**The data**
────────────────────

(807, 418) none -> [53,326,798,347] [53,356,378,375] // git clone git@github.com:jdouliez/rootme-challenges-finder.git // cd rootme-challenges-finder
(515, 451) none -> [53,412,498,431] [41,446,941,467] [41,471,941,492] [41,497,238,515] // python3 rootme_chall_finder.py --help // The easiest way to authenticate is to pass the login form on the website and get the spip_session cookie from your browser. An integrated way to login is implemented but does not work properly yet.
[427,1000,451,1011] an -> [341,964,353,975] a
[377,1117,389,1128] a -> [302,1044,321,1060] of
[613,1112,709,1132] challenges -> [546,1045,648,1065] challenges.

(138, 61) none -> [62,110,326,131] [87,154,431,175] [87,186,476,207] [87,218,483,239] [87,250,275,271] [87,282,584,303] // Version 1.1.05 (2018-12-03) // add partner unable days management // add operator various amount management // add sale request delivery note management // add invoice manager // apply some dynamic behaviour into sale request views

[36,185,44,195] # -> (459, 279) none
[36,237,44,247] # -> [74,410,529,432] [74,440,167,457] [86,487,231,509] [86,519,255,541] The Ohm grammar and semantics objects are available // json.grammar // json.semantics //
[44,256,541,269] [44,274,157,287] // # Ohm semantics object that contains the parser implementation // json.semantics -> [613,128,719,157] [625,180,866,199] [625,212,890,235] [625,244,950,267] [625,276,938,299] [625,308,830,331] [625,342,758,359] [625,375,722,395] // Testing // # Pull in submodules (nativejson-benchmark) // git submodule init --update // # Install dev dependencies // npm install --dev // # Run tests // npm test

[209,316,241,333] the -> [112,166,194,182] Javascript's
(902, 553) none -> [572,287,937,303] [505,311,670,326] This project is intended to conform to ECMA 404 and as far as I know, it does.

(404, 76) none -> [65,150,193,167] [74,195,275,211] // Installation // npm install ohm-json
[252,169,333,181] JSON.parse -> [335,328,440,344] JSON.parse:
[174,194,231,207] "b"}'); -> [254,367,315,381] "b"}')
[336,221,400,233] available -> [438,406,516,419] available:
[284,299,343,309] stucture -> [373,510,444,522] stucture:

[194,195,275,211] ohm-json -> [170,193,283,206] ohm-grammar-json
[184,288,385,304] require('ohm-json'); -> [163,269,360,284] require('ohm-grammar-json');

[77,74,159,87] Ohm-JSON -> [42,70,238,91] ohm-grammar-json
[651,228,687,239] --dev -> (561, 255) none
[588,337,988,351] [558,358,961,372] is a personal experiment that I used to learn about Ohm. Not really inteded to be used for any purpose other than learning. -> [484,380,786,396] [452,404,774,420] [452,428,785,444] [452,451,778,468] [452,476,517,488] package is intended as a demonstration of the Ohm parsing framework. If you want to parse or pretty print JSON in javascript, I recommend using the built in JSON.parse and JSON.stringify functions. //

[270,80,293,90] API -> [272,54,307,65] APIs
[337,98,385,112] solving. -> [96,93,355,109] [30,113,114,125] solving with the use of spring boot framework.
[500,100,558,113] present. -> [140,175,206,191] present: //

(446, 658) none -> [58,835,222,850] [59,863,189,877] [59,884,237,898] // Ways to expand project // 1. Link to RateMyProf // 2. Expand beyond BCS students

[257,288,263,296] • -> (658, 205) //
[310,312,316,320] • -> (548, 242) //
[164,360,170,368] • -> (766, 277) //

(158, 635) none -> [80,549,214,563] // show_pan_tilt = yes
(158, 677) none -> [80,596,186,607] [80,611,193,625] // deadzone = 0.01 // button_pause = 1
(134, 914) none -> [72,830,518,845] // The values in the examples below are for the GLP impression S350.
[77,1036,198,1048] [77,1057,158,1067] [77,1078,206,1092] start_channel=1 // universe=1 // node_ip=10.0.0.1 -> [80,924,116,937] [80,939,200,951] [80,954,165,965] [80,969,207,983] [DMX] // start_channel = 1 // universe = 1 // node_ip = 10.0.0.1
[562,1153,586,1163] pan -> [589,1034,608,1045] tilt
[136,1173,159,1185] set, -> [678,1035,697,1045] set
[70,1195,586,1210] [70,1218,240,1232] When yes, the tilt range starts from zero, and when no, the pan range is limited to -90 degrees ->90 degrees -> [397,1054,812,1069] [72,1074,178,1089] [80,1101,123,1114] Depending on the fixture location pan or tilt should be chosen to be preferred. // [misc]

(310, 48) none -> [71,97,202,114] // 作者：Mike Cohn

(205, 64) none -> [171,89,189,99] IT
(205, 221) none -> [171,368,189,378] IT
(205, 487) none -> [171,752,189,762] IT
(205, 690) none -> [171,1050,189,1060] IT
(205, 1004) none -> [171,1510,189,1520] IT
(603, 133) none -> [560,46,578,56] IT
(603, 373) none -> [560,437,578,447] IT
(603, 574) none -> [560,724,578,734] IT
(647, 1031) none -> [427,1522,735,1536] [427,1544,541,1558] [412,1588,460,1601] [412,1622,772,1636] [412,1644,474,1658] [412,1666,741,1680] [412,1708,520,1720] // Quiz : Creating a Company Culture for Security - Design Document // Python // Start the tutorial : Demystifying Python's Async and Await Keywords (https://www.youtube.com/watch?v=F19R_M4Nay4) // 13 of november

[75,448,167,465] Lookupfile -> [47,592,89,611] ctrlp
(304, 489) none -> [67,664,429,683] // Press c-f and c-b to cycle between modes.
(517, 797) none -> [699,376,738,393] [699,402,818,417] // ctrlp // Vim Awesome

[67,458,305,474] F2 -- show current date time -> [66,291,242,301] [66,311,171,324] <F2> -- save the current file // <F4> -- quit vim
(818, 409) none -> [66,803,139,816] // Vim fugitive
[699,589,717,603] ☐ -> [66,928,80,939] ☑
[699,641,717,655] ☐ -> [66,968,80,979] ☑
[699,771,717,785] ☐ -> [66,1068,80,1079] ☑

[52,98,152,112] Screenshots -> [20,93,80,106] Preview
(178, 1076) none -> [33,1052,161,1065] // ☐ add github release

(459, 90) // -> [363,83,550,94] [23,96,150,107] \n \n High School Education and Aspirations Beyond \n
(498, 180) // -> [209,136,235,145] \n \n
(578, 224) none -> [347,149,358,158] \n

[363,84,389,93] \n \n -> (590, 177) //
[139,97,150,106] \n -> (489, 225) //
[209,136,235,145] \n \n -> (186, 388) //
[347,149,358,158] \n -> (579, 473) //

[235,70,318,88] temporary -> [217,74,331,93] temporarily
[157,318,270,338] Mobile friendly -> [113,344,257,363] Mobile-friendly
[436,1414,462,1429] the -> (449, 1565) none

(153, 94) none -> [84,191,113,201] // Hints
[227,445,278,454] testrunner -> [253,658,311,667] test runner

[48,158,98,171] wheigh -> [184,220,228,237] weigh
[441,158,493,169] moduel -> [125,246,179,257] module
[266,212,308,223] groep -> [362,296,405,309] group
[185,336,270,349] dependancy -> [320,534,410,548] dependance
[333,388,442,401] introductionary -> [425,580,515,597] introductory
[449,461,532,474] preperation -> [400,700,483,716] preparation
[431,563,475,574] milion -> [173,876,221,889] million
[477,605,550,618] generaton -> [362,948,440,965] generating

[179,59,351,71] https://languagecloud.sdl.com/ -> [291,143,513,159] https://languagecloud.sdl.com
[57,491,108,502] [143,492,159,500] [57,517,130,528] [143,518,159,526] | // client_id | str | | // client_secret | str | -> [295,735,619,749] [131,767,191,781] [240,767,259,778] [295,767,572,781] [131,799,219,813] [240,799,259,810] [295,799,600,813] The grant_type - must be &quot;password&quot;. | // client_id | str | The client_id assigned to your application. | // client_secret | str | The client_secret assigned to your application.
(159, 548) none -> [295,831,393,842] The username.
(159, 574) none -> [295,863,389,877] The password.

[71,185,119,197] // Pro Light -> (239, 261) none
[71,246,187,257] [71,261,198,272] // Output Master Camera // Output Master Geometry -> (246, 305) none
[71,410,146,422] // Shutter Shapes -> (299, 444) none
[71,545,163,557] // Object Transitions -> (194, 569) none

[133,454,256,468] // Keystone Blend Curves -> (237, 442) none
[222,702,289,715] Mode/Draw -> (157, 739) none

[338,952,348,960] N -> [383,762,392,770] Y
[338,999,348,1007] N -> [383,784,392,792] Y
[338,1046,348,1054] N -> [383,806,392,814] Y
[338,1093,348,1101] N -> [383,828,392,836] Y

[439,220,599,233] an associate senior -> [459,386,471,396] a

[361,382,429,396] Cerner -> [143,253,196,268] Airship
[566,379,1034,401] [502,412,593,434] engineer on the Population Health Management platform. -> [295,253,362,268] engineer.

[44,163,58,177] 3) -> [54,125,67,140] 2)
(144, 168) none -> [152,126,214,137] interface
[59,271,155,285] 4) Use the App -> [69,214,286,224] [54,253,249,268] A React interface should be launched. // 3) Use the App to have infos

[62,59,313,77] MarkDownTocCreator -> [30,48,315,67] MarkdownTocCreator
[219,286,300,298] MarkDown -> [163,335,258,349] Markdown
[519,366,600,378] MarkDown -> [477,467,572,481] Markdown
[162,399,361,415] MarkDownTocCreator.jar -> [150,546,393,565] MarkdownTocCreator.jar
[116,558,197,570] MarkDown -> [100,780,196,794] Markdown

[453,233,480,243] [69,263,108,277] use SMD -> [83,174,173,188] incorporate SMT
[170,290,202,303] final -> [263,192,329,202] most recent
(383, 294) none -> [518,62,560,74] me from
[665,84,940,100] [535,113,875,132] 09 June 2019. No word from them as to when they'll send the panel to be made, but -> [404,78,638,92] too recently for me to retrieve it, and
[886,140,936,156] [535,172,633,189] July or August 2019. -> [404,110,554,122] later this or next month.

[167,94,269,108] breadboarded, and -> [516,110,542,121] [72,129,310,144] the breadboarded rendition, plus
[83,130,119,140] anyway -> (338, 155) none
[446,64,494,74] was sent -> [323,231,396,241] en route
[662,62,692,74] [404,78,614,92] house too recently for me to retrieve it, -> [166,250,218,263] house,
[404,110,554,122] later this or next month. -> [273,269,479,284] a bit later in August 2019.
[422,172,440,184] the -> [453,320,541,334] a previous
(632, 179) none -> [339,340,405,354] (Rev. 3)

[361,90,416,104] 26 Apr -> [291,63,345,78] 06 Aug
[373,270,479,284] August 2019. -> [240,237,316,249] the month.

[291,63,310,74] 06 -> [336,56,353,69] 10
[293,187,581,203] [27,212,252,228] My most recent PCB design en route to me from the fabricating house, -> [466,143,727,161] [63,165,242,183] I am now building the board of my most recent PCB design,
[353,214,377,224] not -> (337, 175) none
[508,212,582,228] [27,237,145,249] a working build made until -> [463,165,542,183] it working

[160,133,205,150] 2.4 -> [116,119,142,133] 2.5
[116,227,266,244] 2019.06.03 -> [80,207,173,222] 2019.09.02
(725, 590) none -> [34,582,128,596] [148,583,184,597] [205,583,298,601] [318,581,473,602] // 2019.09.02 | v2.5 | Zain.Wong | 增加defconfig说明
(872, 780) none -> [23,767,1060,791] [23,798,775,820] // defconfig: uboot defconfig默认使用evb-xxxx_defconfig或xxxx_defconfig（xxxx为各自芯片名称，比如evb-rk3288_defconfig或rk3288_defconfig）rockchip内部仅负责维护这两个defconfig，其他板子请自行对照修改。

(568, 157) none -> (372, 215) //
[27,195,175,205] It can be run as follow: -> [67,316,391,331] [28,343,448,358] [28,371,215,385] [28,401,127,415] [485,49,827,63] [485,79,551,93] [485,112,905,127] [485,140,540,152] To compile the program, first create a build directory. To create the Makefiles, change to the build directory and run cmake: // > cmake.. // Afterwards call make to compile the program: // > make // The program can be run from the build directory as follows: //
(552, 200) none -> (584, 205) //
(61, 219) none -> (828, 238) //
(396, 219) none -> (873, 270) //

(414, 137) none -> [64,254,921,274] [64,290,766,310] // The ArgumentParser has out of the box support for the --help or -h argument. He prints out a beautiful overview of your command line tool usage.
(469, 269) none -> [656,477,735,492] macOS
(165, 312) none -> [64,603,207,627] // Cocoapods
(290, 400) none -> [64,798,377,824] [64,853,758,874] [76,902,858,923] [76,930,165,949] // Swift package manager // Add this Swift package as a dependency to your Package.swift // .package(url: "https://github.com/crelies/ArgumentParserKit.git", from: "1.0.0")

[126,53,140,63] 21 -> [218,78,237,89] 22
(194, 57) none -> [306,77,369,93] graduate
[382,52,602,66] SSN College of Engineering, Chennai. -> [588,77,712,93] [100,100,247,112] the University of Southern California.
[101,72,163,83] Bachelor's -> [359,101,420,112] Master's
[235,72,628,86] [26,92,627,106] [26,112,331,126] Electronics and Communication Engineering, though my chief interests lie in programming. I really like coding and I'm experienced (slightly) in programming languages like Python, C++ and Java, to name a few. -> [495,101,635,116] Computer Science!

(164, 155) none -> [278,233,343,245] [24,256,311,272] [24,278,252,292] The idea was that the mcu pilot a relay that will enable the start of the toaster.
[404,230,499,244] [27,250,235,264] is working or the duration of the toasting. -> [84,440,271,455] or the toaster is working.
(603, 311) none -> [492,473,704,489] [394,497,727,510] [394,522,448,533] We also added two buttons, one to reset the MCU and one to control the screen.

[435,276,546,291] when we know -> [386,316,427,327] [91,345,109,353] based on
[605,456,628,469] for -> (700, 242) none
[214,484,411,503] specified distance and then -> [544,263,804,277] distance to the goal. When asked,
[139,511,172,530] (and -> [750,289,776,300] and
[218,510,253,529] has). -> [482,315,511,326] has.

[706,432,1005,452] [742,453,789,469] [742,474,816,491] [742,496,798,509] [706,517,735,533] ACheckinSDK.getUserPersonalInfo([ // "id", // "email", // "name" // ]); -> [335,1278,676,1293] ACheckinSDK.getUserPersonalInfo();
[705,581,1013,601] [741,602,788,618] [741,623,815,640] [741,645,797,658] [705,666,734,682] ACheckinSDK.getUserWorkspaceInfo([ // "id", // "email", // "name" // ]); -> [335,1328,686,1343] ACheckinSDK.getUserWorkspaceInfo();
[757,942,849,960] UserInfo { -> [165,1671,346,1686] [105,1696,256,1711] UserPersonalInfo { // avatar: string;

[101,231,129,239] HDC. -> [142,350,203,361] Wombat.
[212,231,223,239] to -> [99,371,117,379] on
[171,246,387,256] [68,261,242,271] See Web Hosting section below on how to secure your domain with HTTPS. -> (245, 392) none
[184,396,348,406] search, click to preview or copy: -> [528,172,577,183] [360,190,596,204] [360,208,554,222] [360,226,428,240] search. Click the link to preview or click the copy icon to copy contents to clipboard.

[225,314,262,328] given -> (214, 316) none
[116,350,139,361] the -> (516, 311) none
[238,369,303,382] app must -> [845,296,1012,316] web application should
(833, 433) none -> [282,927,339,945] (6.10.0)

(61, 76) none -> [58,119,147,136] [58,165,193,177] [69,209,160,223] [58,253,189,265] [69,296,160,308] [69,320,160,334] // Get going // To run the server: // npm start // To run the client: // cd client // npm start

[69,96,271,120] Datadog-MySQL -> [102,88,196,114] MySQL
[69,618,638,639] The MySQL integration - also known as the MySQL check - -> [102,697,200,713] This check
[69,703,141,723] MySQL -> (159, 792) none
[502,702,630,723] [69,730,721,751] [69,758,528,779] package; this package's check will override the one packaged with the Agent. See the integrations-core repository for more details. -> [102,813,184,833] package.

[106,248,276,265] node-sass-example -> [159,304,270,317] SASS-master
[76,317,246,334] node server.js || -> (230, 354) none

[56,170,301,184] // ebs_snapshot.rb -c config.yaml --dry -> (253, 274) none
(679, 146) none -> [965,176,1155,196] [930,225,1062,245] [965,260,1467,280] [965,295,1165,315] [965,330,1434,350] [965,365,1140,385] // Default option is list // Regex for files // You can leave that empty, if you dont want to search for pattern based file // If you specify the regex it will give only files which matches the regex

────────────────────

**What needs to be done**
Please, from the entries above, set down exactly the lines from the one containing "[705,581,1013,601] [741,602,788,618] [741,623,815,640]" through the one containing "-> [165,1671,346,1686] [105,1696,256,1711]", and only those.

**Result for this task**
[705,581,1013,601] [741,602,788,618] [741,623,815,640] [741,645,797,658] [705,666,734,682] ACheckinSDK.getUserWorkspaceInfo([ // "id", // "email", // "name" // ]); -> [335,1328,686,1343] ACheckinSDK.getUserWorkspaceInfo();
[757,942,849,960] UserInfo { -> [165,1671,346,1686] [105,1696,256,1711] UserPersonalInfo { // avatar: string;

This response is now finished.